This is a curious little octavo black-lettered volume, which has accidentally worked its way into our possession; and having found it to contain much matter that is both useful and interesting, we have determined to introduce, for the gratification of our readers, a few extracts. We may conclude, from what we gather in its pages, that the author of the original in "Latine was a Swiss; and, that the work was written many years before "Thomas Newtonus, Cestreshyrius," favoured us with its translation. Its style, as will be seen, bears ample evidence of its having emanated from the olden school: it is sometimes diffuse, and vague, and abounds in expletives; sometimes terse and powerful. The mere subject is not deficient in skilful arrangement: but very little attention appears to have been paid to the order of the subject-matter, parts of which are frequently and needlessly repeated. This is a fault that would become a source of great irksomeness to readers of the present century, most of whom have had their minds so well exercised by the more general diffusion of information, as to view errors even less palpable somewhat hypercritically. The author, however, has been a man of no mean capacity.

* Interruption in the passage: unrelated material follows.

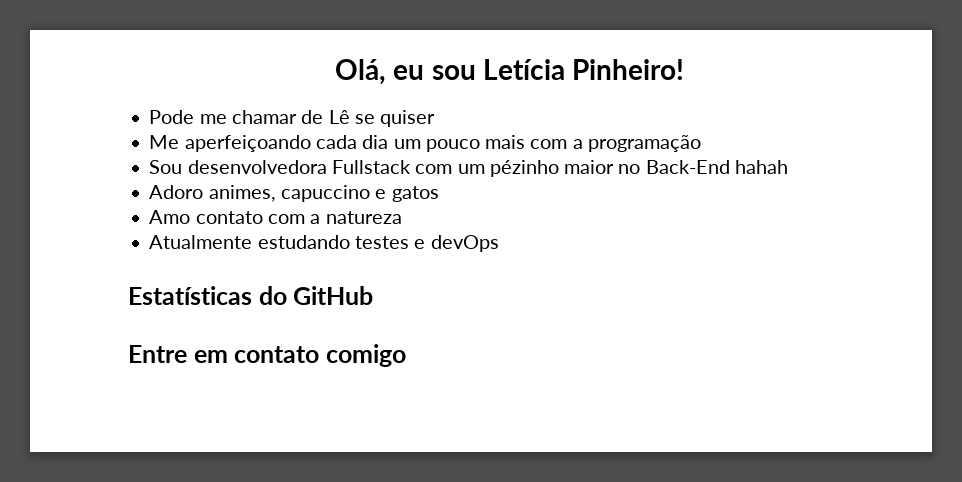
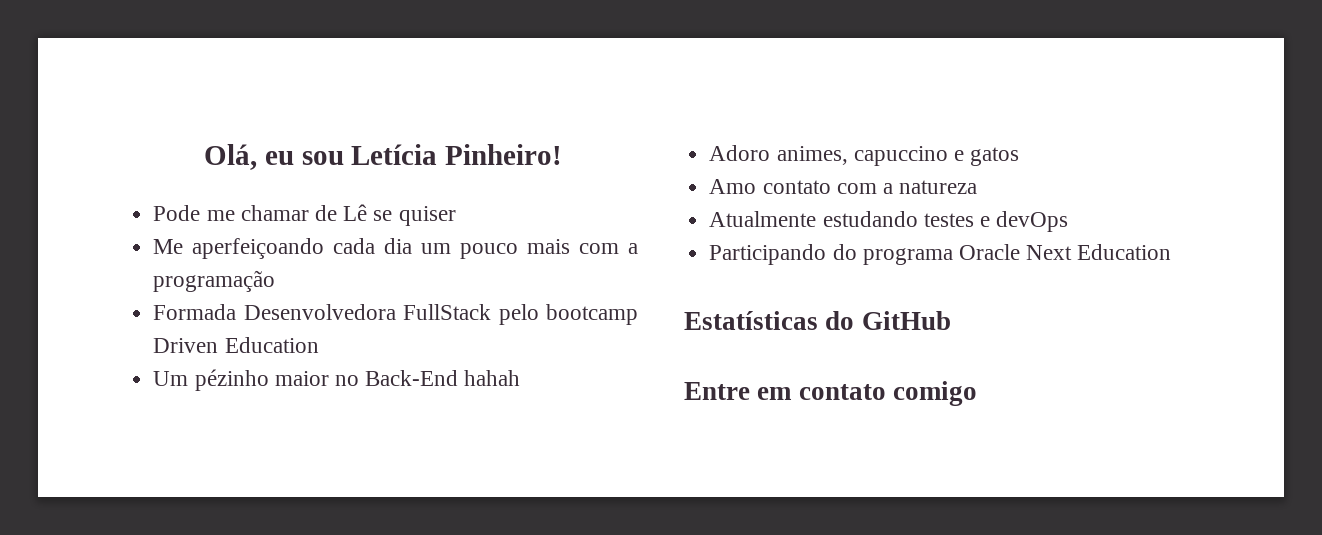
[149,160,485,174] Sou desenvolvedora Fullstack com um -> [153,304,638,325] [153,337,319,353] [153,371,189,386] Formada Desenvolvedora FullStack pelo bootcamp Driven Education // Um
(499, 243) none -> [709,244,1172,265] // Participando do programa Oracle Next Education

It is evident, that he has not merely been capable of laborious research, and of bringing the result of his labours to bear upon any given point which it might be his object to illustrate; there are passages also evidencing the nicest discrimination; others, which, for their originality, and boldness of conception, are fully entitled to be ranked as the offspring of genius. Amongst much that is new, there is also much which, from its self-evidence, must have been common-place at any time, and under any circumstances: but, anomalous as it may appear, even this excites its interest; and it does so for no other reason, probably, than because we see our most ordinary ideas and sensations arrayed in the costume of their primitive or earlier days. Another of the characteristics of this work, which it possesses in common with most of the black-letter tribe, is a manifest proneness to enforce every position by pressing into service all dogmas of the ancient writings that are capable either directly or indirectly of bearing on the point in question; and whether what they would so make evident is in itself worthy, or whether it derives importance from the adventitious aid only which it thus obtains, appears to have been matter of no

consideration. A redundancy of quoted wise saws, epigrams, proverbs, and axioms, always has a tendency to stifle discussion: it seems to exact of us, that we shall unhesitatingly subscribe to pre-conceived notions which custom appears to have arbitrarily set as the boundary of reason. This was the-we might almost say, avowed-object of the two great minds from which the Essay on Man emanated. And, perhaps, never were more powerful means combined for the purpose of effecting so prejudicial a result. Neither the philosophy of the one, however, nor the extraordinary epigrammatic terseness of the other, has been able to reconcile differences still dependant on reason, which will, though for awhile diverted, ever return to its legitimate source-discussion.

We proceed to our business of extracting; without troubling our readers with criticism on the detail of a book which can be in the possession of but a very few.

The text of this work appears to be "nosce teipsum," or "Learn what thy shoulders carry may;

And what they cannot well up-stay."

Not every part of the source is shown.